What the task asks: Locate the line that contains "total: 723.11 -> 804.65". Retype it and every line after it to the end of the records, exactly, but not the pictures.

Task data:
▼

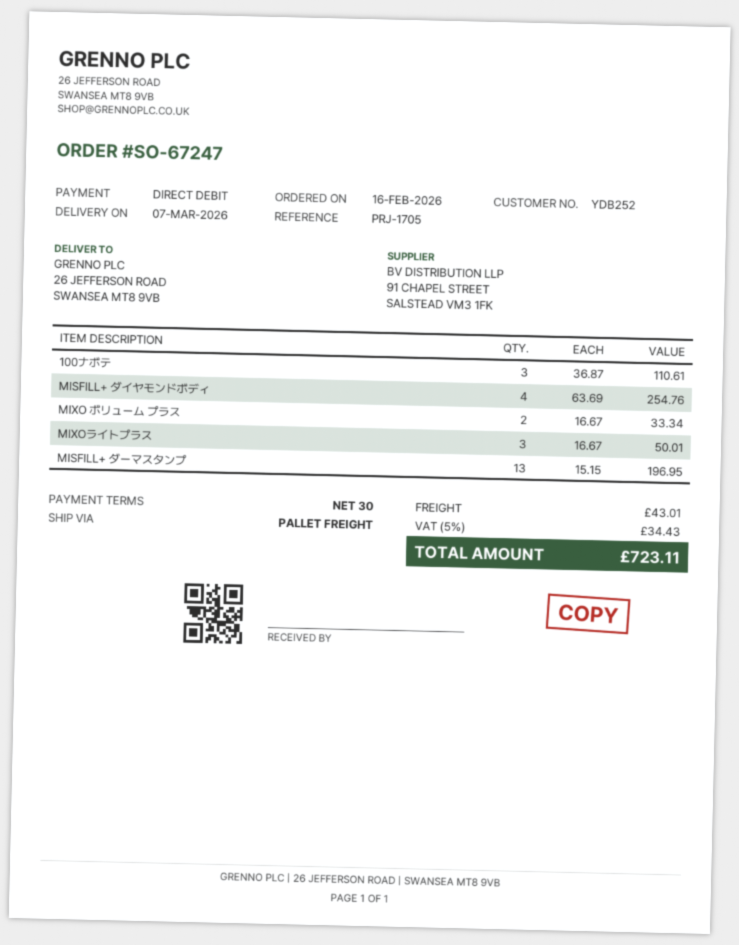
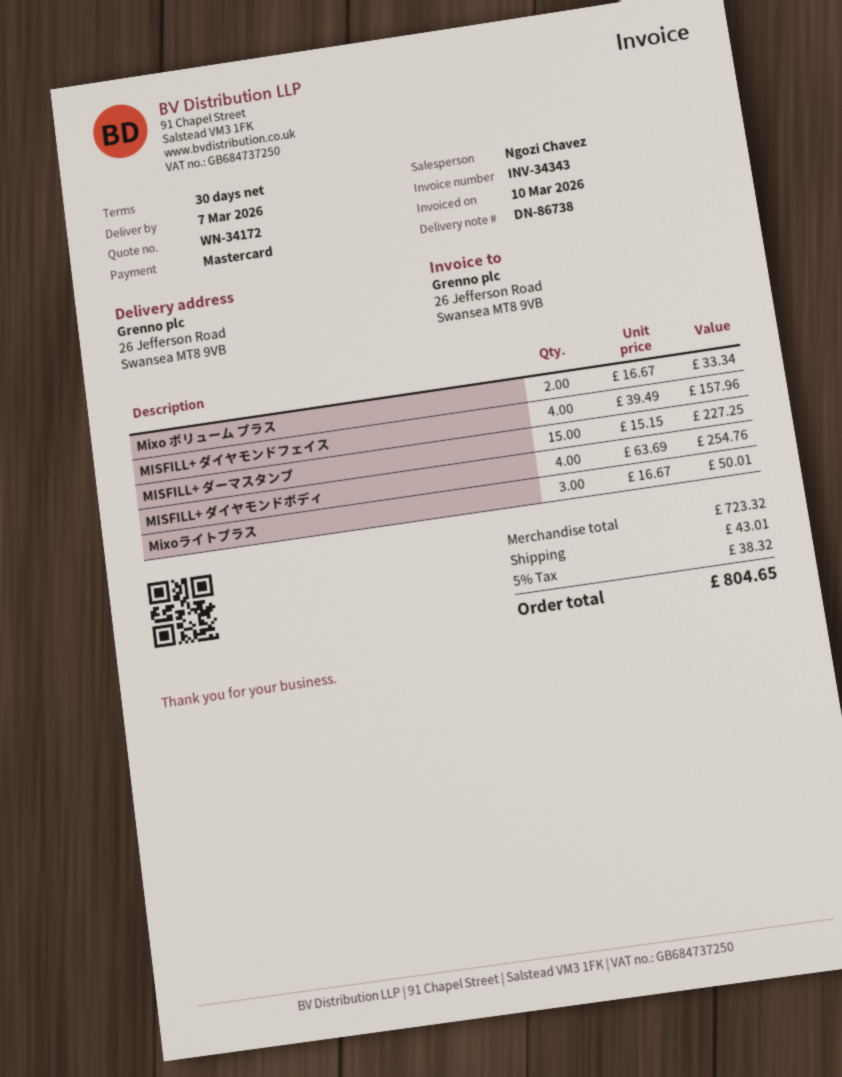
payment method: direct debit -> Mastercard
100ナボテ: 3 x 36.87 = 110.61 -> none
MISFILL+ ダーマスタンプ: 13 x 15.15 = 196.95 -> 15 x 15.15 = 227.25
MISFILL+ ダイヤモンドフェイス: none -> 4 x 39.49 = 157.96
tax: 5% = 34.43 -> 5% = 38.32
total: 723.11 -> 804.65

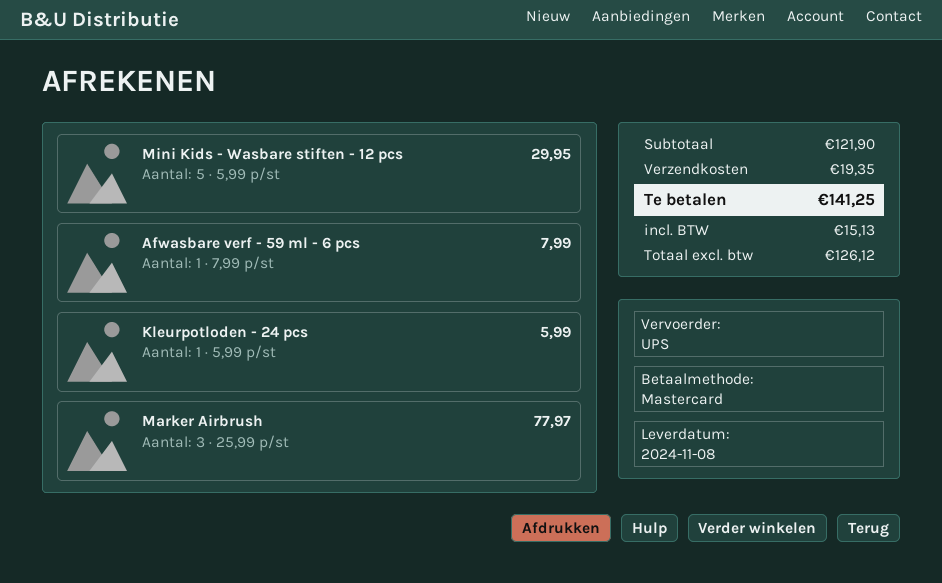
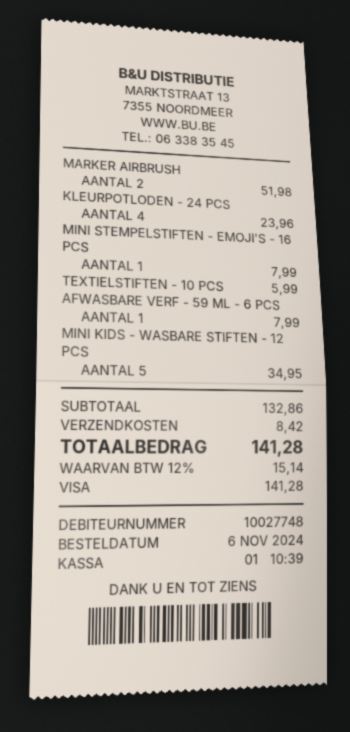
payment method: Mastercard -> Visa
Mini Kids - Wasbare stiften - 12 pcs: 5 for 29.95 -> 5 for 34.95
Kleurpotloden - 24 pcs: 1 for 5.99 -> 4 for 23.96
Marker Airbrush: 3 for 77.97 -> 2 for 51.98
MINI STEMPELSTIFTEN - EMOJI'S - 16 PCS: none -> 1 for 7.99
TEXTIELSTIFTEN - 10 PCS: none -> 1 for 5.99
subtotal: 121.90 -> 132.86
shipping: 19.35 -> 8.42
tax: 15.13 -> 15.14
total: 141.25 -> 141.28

▲

Solved exercise:
total: 723.11 -> 804.65

payment method: Mastercard -> Visa
Mini Kids - Wasbare stiften - 12 pcs: 5 for 29.95 -> 5 for 34.95
Kleurpotloden - 24 pcs: 1 for 5.99 -> 4 for 23.96
Marker Airbrush: 3 for 77.97 -> 2 for 51.98
MINI STEMPELSTIFTEN - EMOJI'S - 16 PCS: none -> 1 for 7.99
TEXTIELSTIFTEN - 10 PCS: none -> 1 for 5.99
subtotal: 121.90 -> 132.86
shipping: 19.35 -> 8.42
tax: 15.13 -> 15.14
total: 141.25 -> 141.28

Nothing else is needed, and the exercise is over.